La France continue de mettre son expérience, accumulée grâce à sa loi nationale, au service de la négociation en cours. Elle participe également activement aux travaux menés en vue d’adopter un règlement pour interdire à tous les opérateurs économiques la mise sur le marché européen de produits issus du travail forcé, qu’ils soient fabriqués sur le territoire de l’Union européenne ou importés, ainsi que l’exportation de tels produits depuis l’Union européenne.
La France sera donc attentive à ce que le projet de règlement soit davantage clarifié pour garantir son opérationnalité et sa prévisibilité, tant pour les entreprises que pour les autorités chargées de son application.
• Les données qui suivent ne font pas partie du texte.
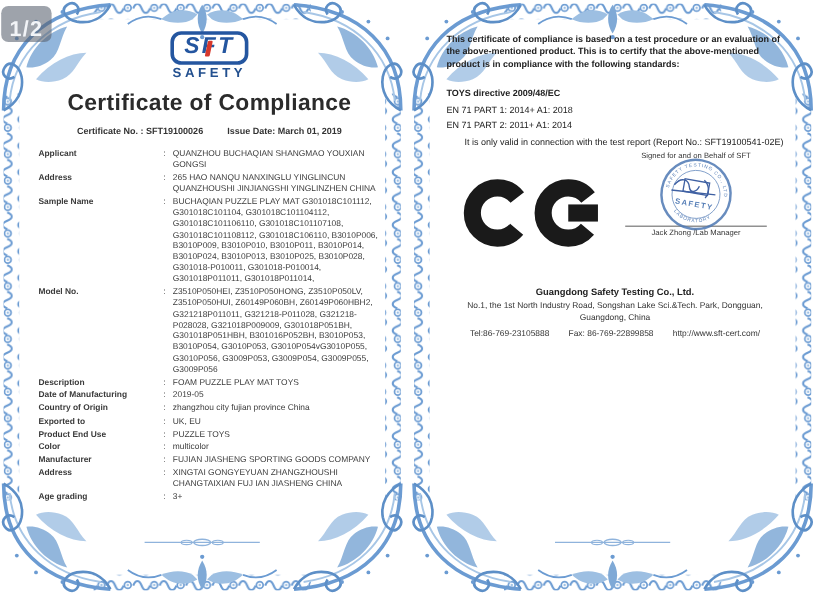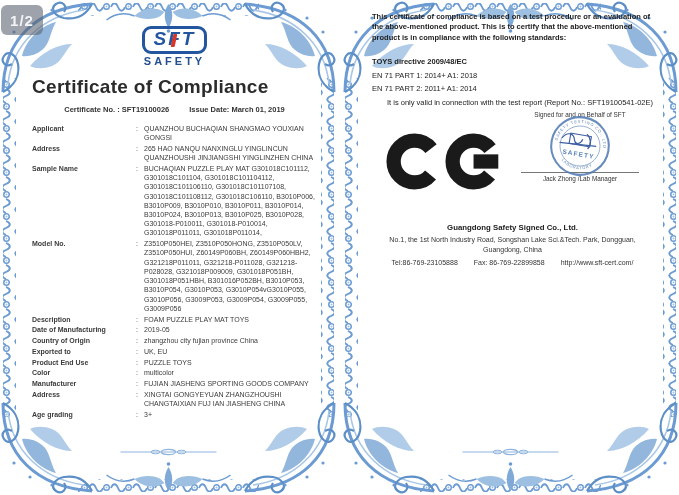"1/2" .badge { align-items: center -> flex-end; font-size: 15px -> 18px }
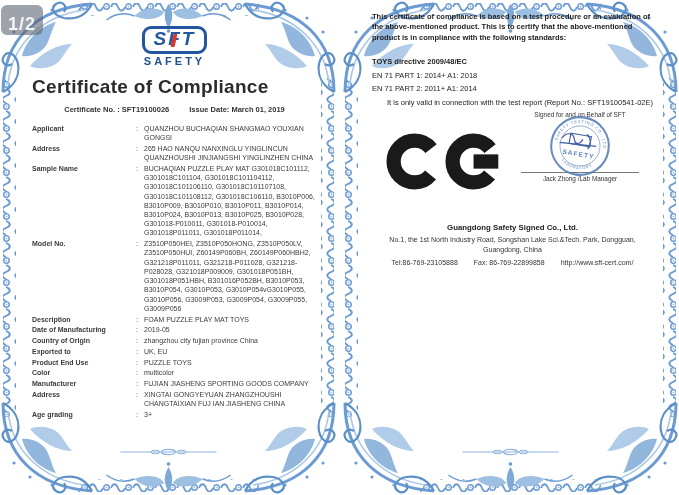"This certificate of compliance is" .p2-content { padding: 12px 26px 0 30px -> 28px 26px 0 30px }
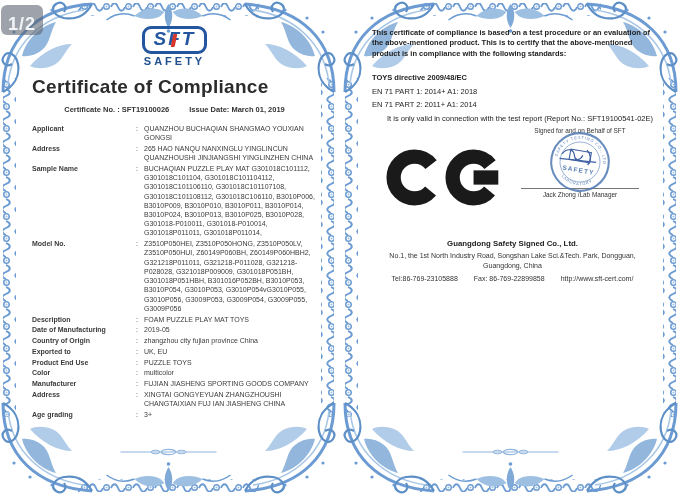"Certificate of Compliance" .p1-title { text-align: left -> center }
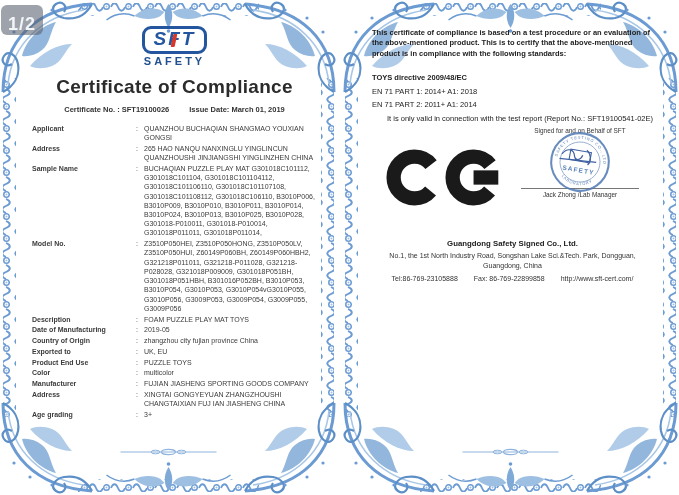"Guangdong Safety Signed Co., Ltd." div.company-name { text: Signed -> Testing }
Nous appelons à ce que les discussions européennes s’accélèrent aujourd’hui sur le sujet.
En outre, notre pays déploie son action à l’échelle mondiale et multilatérale pour lutter contre le travail forcé. Il promeut le développement, la ratification et l’application effective des normes internationales pour interdire le travail forcé. L’entrée en vigueur pour la Chine des conventions fondamentales n° 29 et 105 de l’OIT sur le travail forcé, cet été, déclenchera les mécanismes de suivi et de contrôle qui sont prévus pour ces conventions.
La vigilance du Gouvernement s’exerce aussi en matière de financement du développement. Nous contestons tout financement, y compris par l’intermédiaire des banques de développement, de projets susceptibles de contribuer au travail forcé ou à la répression, notamment dans la région du Xinjiang.
La France tient aussi un rôle moteur au sein de l’Alliance 8.7, partenariat mondial pour l’éradication du travail forcé, de l’esclavage moderne, de la traite des êtres humains et du travail des enfants dans le monde.
Dans le cadre du G7, la France a signé plusieurs déclarations politiques visant à réaffirmer son engagement à lutter contre le travail forcé à l’échelle mondiale, la plus récente étant celle signée à Hiroshima le 20 mai 2023.
La France est aussi très active dans la négociation et les discussions relatives à la conduite responsable des entreprises au sein de l’OCDE, qui est l’enceinte de référence en la matière, ayant permis d’élaborer des bonnes pratiques et des outils concrets à l’intention des entreprises.
Ces différents exemples témoignent de l’engagement de la France sur la thématique du travail forcé au niveau tant national, européen qu’international. Vous aurez constaté une grande convergence entre l’action du Gouvernement et les recommandations contenues dans cette proposition de résolution parlementaire.
Le travail forcé constitue toutefois un problème d’ampleur mondiale que l’on ne saurait circonscrire à une seule région. C’est pourquoi nous défendons le principe d’une réponse mondiale. C’est aussi la raison pour laquelle la France privilégie, comme l’Union européenne, une approche transversale qui soit garante à la fois d’efficacité et de conditions de concurrence équitables.
Mesdames, messieurs les sénateurs, la France continuera de mener avec ses partenaires européens un dialogue exigeant et – disons-le – difficile avec la Chine sur le respect des droits de l’homme, notamment au Xinjiang, en appelant en particulier la Chine à ratifier le Pacte international relatif aux droits civils et politiques des Nations unies.
Nous poursuivrons par ailleurs, sans relâche, notre engagement afin que soient bien pris en compte les objectifs fixés au niveau européen en matière de respect des droits de l’homme en Chine, en particulier au Xinjiang et dans le cadre de la politique commerciale et d’investissement.
Dans les instances internationales, nous demeurerons pleinement mobilisés afin de défendre le caractère universel et inaliénable des droits de l’homme et d’exhorter la Chine à respecter ces libertés fondamentales, conformément à ses obligations découlant du droit national et international.